# Power pole micro remote



## Hoang (Jul 27, 2018)

My fob remote died all the sudden after a few years of use from moisture getting onto the PCB board. Emailed power pole and they sent a new one out right away no questions asked...


----------



## Rwhellmer (Jul 11, 2017)

Hoang said:


> My fob remote died all the sudden after a few years of use from moisture getting onto the PCB board. Emailed power pole and they sent a new one out right away no questions asked...

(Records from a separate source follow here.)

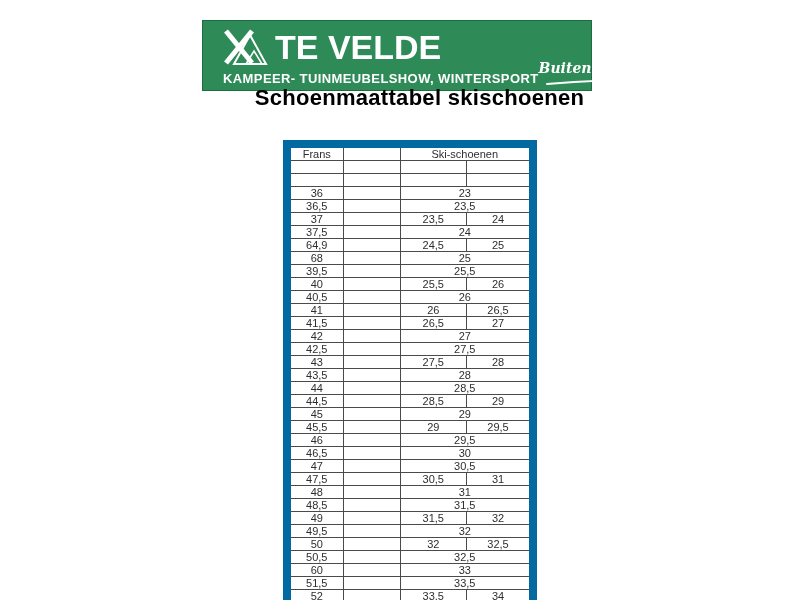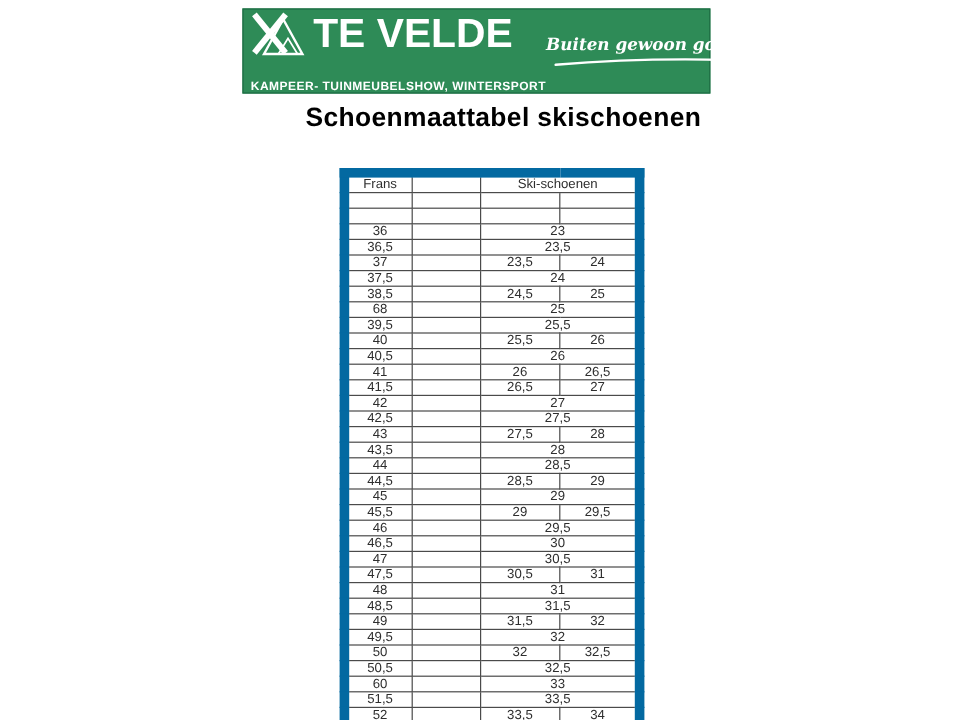--- a/index.html
+++ b/index.html
@@ -9,13 +9,13 @@
   
   .banner {
     position: absolute;
-    left: 202px; top: 7px;
+    left: 202px; top: 20px;
     width: 390px; height: 71px;
     background: #2e8b57;
     border: 1px solid #1d6c43;
     display: flex;
-    align-items: center;
-    padding: 4px 16px 4px 4px;
+    align-items: flex-end;
+    padding: 4px 16px 4px 18px;
   }
   .banner-left { display: flex; flex-direction: column; }
   .brand-row { display: flex; align-items: center; }

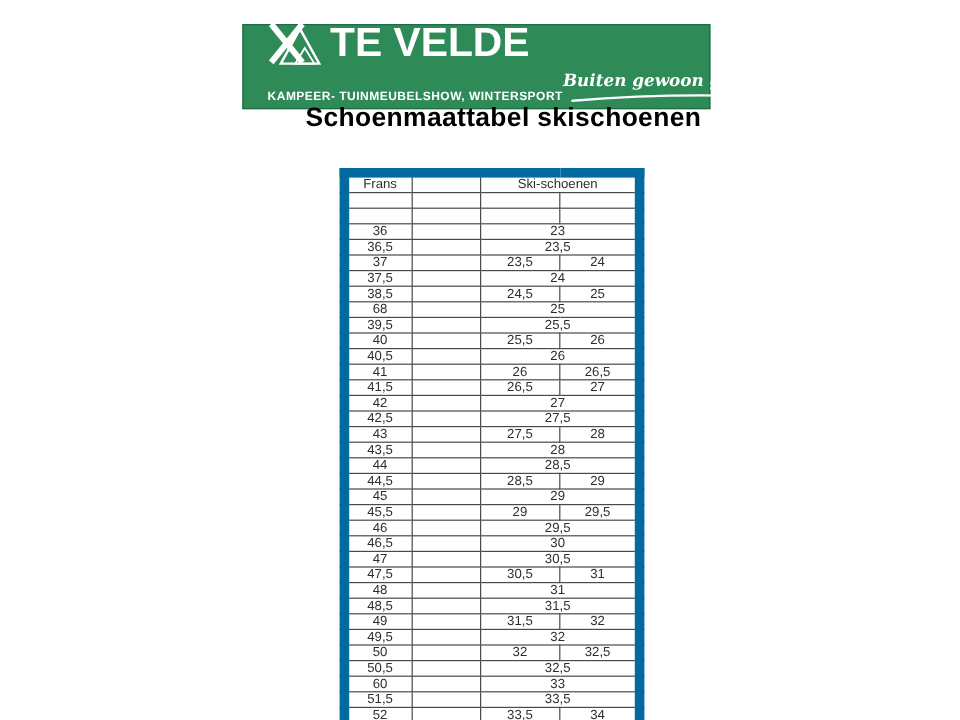--- a/index.html
+++ b/index.html
@@ -31,11 +31,11 @@
   }
   .banner-subtitle {
     color: #ffffff;
-    font-size: 10px;
+    font-size: 13px;
     font-weight: bold;
     letter-spacing: 0.4px;
     white-space: nowrap;
-    margin-top: 18px;
+    margin-top: 3px;
     margin-left: 2px;
   }
   .slogan-block {

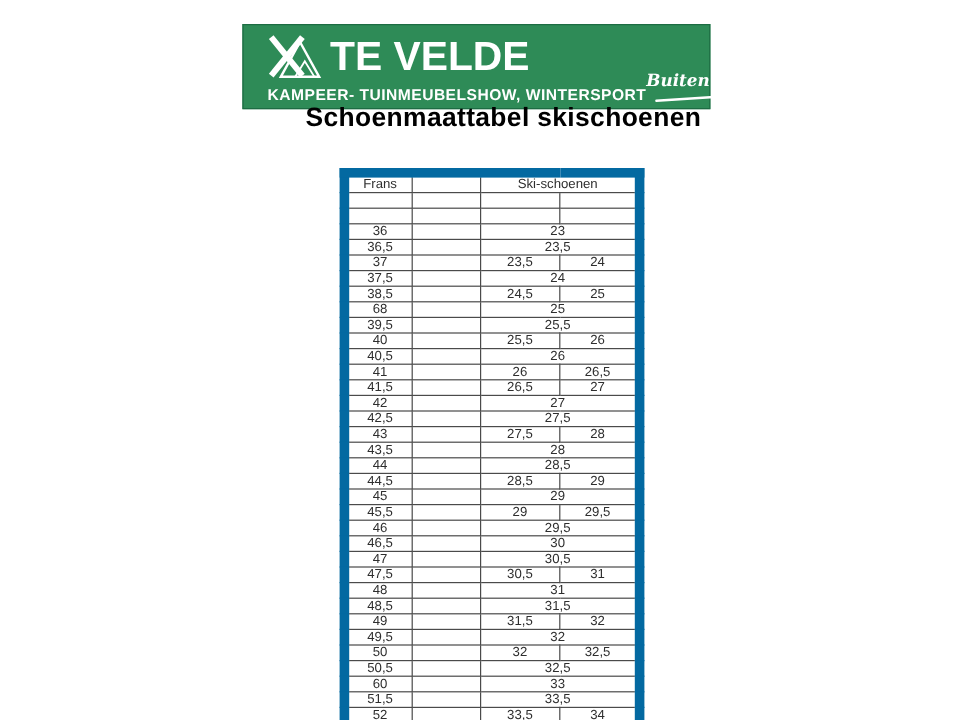--- a/index.html
+++ b/index.html
@@ -161,7 +161,7 @@
         <td colspan="2">24</td>
       </tr>
       <tr>
-        <td>38,5</td>
+        <td>64,9</td>
         <td></td>
         <td>24,5</td>
         <td>25</td>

Good to know, thank you! I’m just bummed it only worked for 1.5 trips out. Hopefully it’s nothing that will happen frequently


----------



## MAK (Dec 15, 2017)

Call their Tech Support and they will take care of you promptly. I know because I’ve had problems 5 times now... it’s great that they have the fantastic customer support but it’s getting tiresome having to use it repeatedly...


----------



## Rwhellmer (Jul 11, 2017)

MAK said:


> Call their Tech Support and they will take care of you promptly. I know because I’ve had problems 5 times now... it’s great that they have the fantastic customer support but it’s getting tiresome having to use it repeatedly...


Sweet will do!


----------



## finbully (Jan 26, 2013)

May be the batteries.


----------



## Rwhellmer (Jul 11, 2017)

finbully said:


> May be the batteries.


I thought about that but what are the odds both would die at the exact same time


----------



## MAK (Dec 15, 2017)

Rwhellmer said:


> Sweet will do!


This last problem started when I was out this past Tuesday morning. I called them that afternoon and they gave me an RMA. Got it to the post office right before close. Received replacement already this afternoon...
I hate that I’ve had so many issues but you can’t beat their no BS customer service.


----------



## Smackdaddy53 (Dec 31, 2012)

Call PowerPole customer service first, ask questions later!


----------